Bouncing across the web this month I’ve found several re-postings of Jillian Mackenzie’s list of “10 Things Not to Say to Your Childfree Friends.” It is definitely worth a read.
As a conversation starter between Moms and NotMoms, this article should spark honest sharing. In some cases, that may mean using it to set boundaries with relatives…including one’s mother. Yeah, well. So be it.
#1 on the list is an easy choice: When will you finally have kids? Probing and rude beyond belief. The inclusion of “finally” feels as though my reproductive cycle is interfering with your schedule somehow.
And #5 feels very familiar, too (You’re so lucky you get to sleep in/shop/travel.). Seriously? ‘No kids’ means I’m a couch potato or independently wealthy?

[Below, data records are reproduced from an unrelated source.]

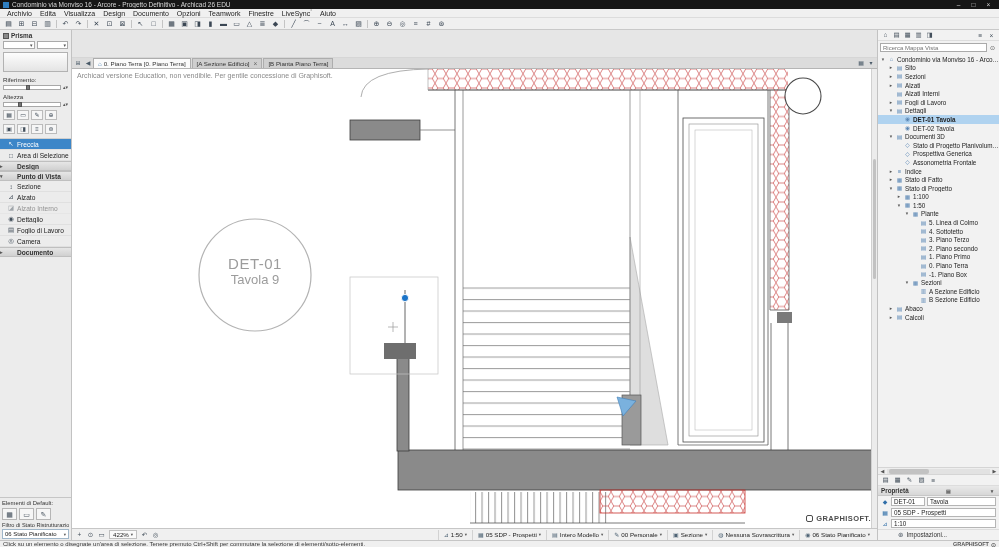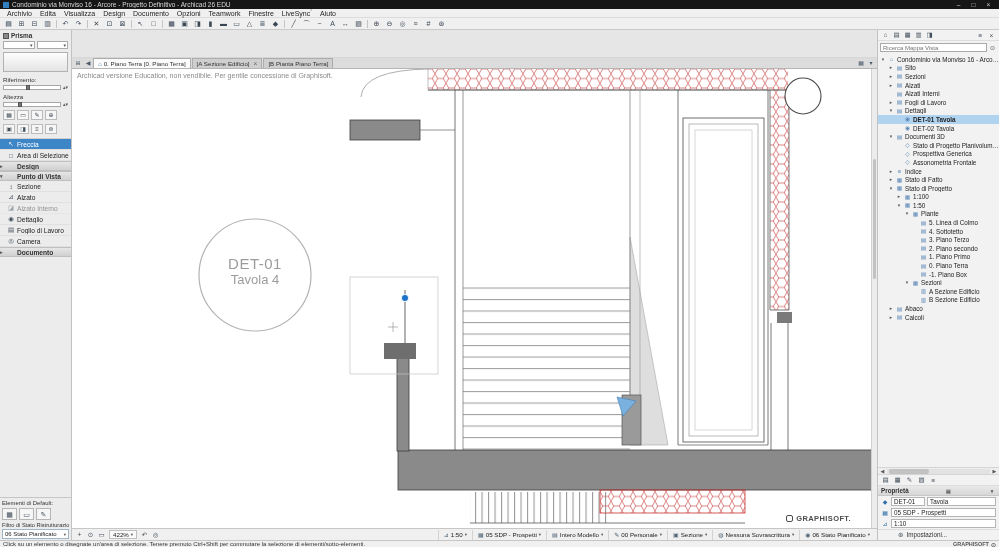--- a/index.html
+++ b/index.html
@@ -73,21 +73,21 @@
 .tab-close{font-size:6.5px;color:#666;margin-left:2px;}
 .tab-close:empty{display:none;}
 .tab-right{margin-left:auto;display:flex;}
 
 .canvas{position:relative;flex:1;background:#ffffff;overflow:hidden;}
 .canvas svg{position:absolute;left:0;top:0;}
 .watermark{position:absolute;left:5px;top:3px;font-size:7px;color:#8a8a8a;white-space:nowrap;}
 .det-text{position:absolute;left:127px;top:186px;width:112px;text-align:center;color:#9c9c9c;}
 .det-text .l1{font-size:15px;letter-spacing:.5px;}
 .det-text .l2{font-size:13px;}
-.gs-logo{position:absolute;right:26px;bottom:5px;display:flex;align-items:center;gap:3px;color:#4c4c4c;font-weight:bold;font-size:7.5px;letter-spacing:.4px;}
+.gs-logo{position:absolute;right:6px;bottom:5px;display:flex;align-items:center;gap:3px;color:#4c4c4c;font-weight:bold;font-size:7.5px;letter-spacing:.4px;}
 .gs-logo .mark{width:7px;height:7px;border:1.5px solid #4c4c4c;border-radius:2px;}
 .vscroll{position:absolute;right:0;top:0;bottom:0;width:6px;background:#ececec;border-left:1px solid #d0d0d0;}
 .vscroll .vthumb{position:absolute;left:1px;right:1px;top:90px;height:120px;background:#c2c2c2;border-radius:2px;}
 
 .bottombar{height:12px;background:#f0f0f0;border-top:1px solid #c6c6c6;display:flex;align-items:center;font-size:6.2px;padding:0 2px;overflow:hidden;}
 .bb-ic{width:11px;text-align:center;font-size:6.5px;color:#44505c;flex:0 0 auto;}
 .bb-zoom{display:flex;align-items:center;gap:2px;border:1px solid #c0c0c0;background:#fafafa;height:9px;padding:0 3px;margin:0 2px;flex:0 0 auto;}
 .bb-spacer{flex:1;}
 .bb-opts{display:flex;align-items:center;}
 .bb-seg{display:flex;align-items:center;gap:2px;padding:0 5px;border-left:1px solid #d2d2d2;white-space:nowrap;height:10px;}
@@ -472,21 +472,21 @@
           <circle cx="333" cy="229" r="3.6" fill="#1a73c8" stroke="#ffffff" stroke-width="0.9"></circle>
 
           <rect x="398" y="423" width="140" height="31" fill="url(#rails)"></rect>
           <line x1="398" y1="454" x2="673" y2="454" stroke="#555" stroke-width="0.8"></line>
           <rect x="528" y="421" width="145" height="23" fill="url(#hex)" stroke="#c9302c" stroke-width="0.8"></rect>
         </svg>
 
         <div class="watermark">Archicad versione Education, non vendibile. Per gentile concessione di Graphisoft.</div>
         <div class="det-text">
           <div class="l1">DET-01</div>
-          <div class="l2">Tavola 4</div>
+          <div class="l2">Tavola 9</div>
         </div>
         <div class="gs-logo">
           <span class="mark"></span>
           <span>GRAPHISOFT.</span>
         </div>
         <div class="vscroll">
             <span class="vthumb"></span>
           </div>
       </div>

Not so much.
I won’t repeat all 10 “things not to say” here, but let’s just say that they each present a different level of obnoxiousness. (And yes, over the years I’ve been personally told each and every one.)
I’ve ranted about Parents Only separatism in this space before, and this list ‘s another reason why. The narrowness of mind that believes A Parent’s World Is The Only World That Matters always presents itself in thoughtless, hurtful language aimed at the childfree.
For example, I can’t die. I’m a Mom. (#8), implies what exactly? That a NotMom’s life is disposable and would be barely missed? Hmm. How might that statement be improved to be even a tad less self-serving? Here’s a sentence that can be used by anyone: “I can’t die. What will happen to my kids/husband/mother/etc.?”
Perhaps much of the world’s rudeness can be minimized by taking an extra minute for empathy and an extra hour to actually talk to the other person and share preferences and realities.